EXERCISE OBJECTIVE
Don't include pictures. Quote the lines below from the first through the line that contains "[185,657,351,674] directly the".

RECORDS PROVIDED

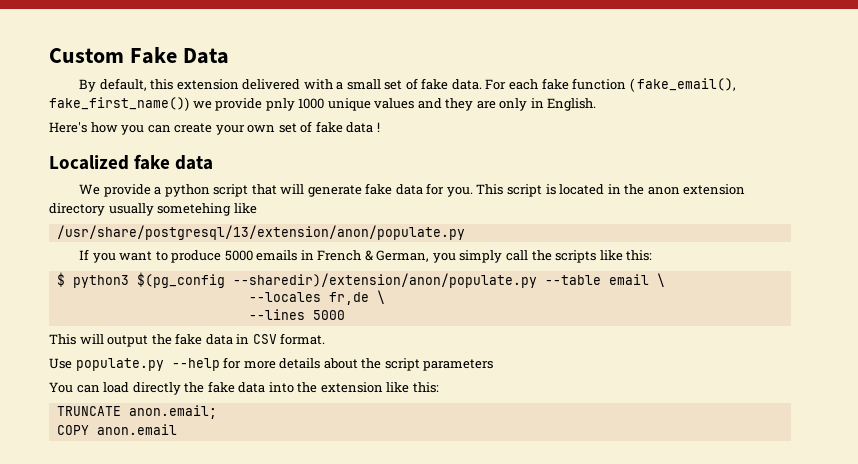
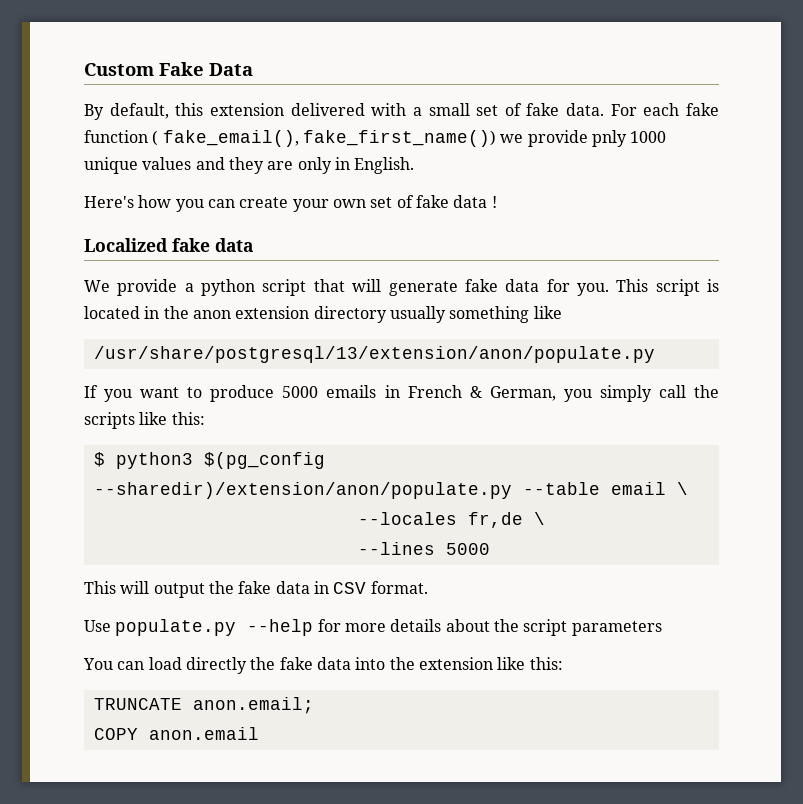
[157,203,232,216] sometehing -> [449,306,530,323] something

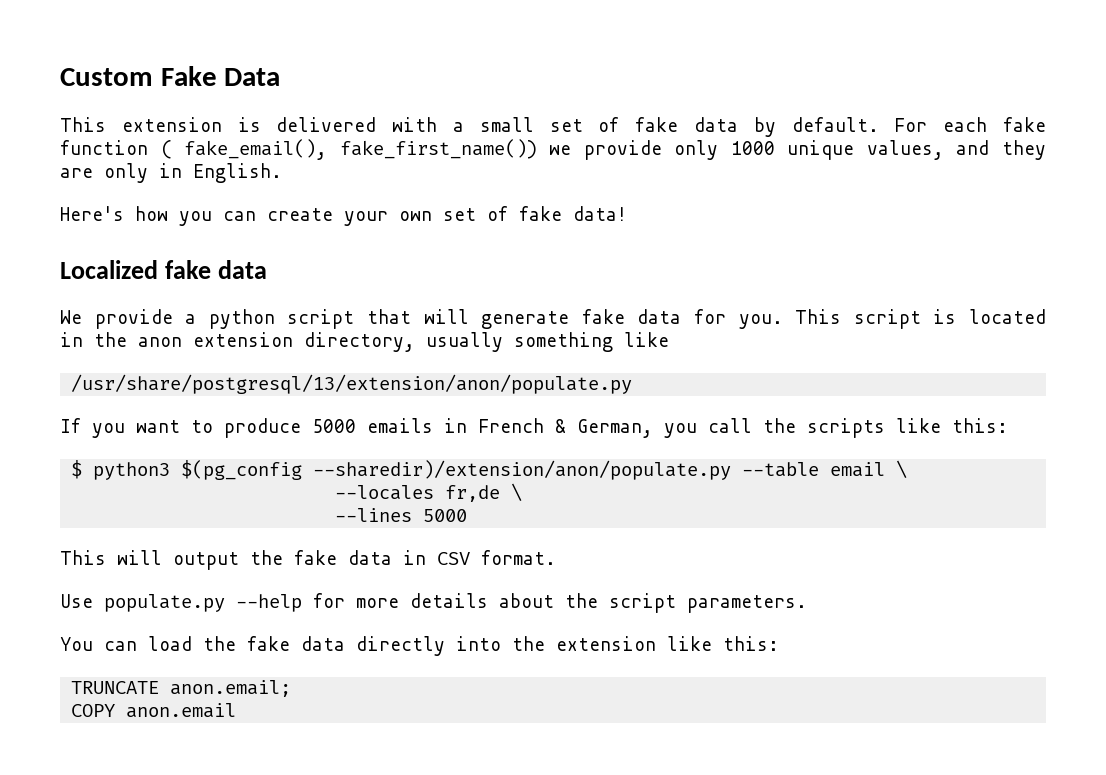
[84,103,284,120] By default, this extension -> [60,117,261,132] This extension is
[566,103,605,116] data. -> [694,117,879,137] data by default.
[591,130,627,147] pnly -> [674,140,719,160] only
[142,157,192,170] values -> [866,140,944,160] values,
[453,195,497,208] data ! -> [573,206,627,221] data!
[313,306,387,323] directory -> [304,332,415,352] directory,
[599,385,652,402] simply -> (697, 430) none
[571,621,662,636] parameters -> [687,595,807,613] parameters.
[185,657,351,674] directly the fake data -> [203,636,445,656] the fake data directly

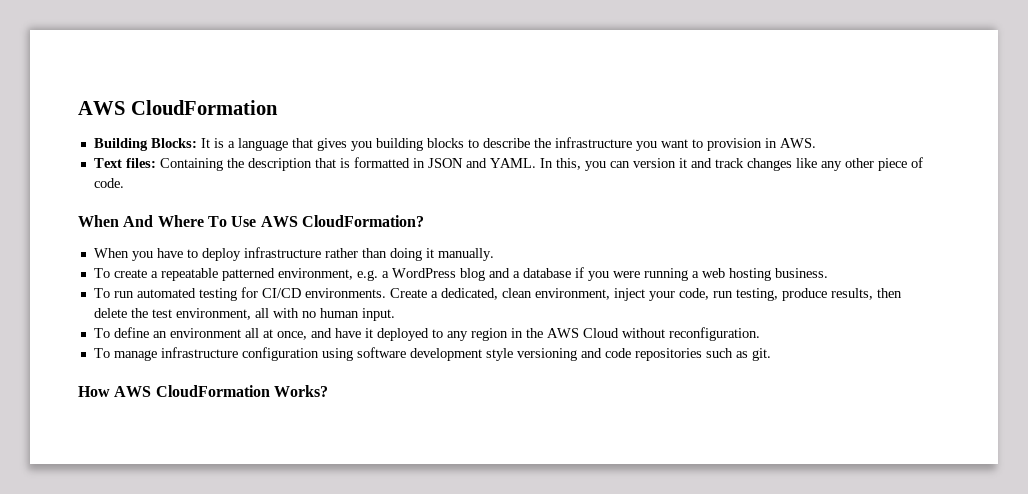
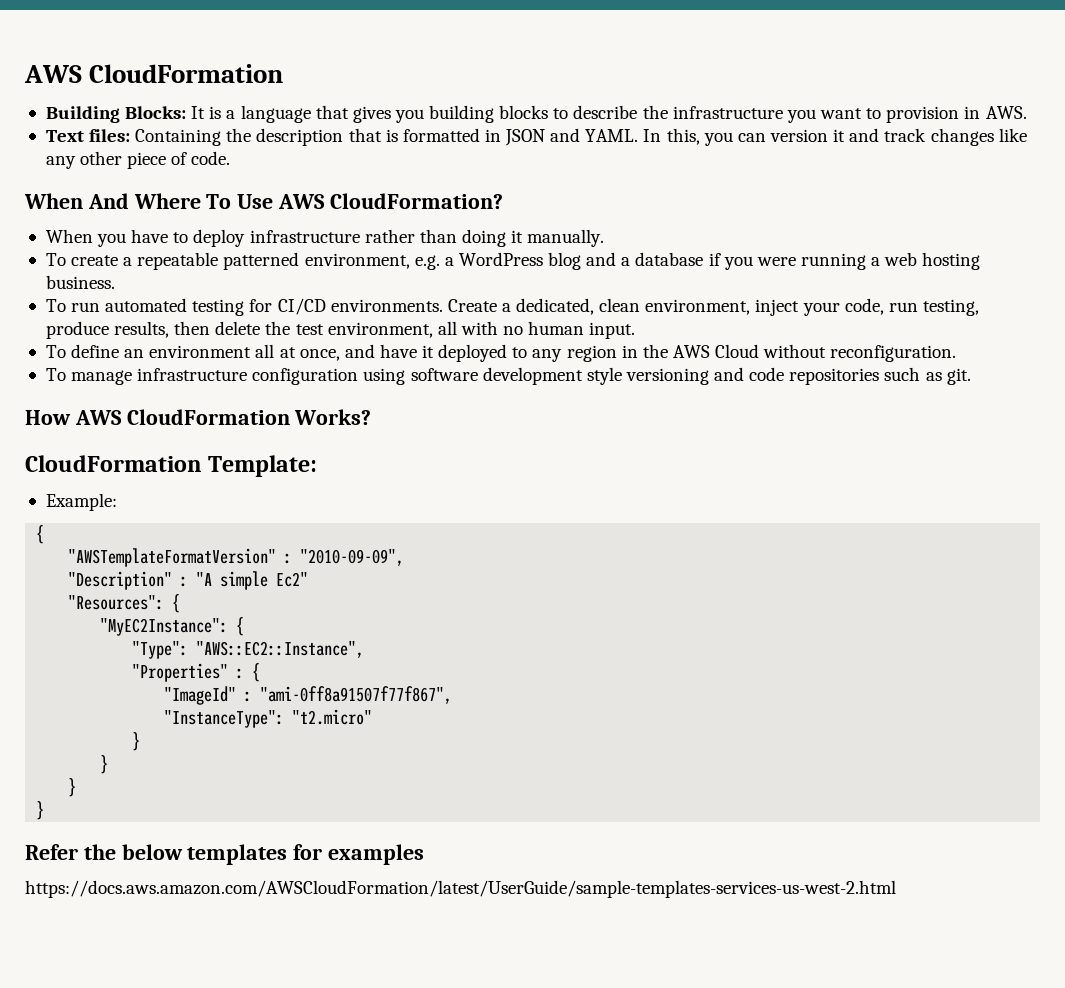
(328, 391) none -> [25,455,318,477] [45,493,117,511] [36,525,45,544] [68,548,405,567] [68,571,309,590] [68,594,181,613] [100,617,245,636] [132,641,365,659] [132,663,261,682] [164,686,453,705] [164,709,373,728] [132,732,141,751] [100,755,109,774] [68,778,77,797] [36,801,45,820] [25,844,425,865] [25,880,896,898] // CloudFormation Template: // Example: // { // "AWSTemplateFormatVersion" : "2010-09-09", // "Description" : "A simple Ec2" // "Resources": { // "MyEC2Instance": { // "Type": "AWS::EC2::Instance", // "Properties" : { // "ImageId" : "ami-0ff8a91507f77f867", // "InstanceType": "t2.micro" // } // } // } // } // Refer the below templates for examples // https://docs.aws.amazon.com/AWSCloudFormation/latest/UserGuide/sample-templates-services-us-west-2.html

ANSWER SECTION
[157,203,232,216] sometehing -> [449,306,530,323] something

[84,103,284,120] By default, this extension -> [60,117,261,132] This extension is
[566,103,605,116] data. -> [694,117,879,137] data by default.
[591,130,627,147] pnly -> [674,140,719,160] only
[142,157,192,170] values -> [866,140,944,160] values,
[453,195,497,208] data ! -> [573,206,627,221] data!
[313,306,387,323] directory -> [304,332,415,352] directory,
[599,385,652,402] simply -> (697, 430) none
[571,621,662,636] parameters -> [687,595,807,613] parameters.
[185,657,351,674] directly the fake data -> [203,636,445,656] the fake data directly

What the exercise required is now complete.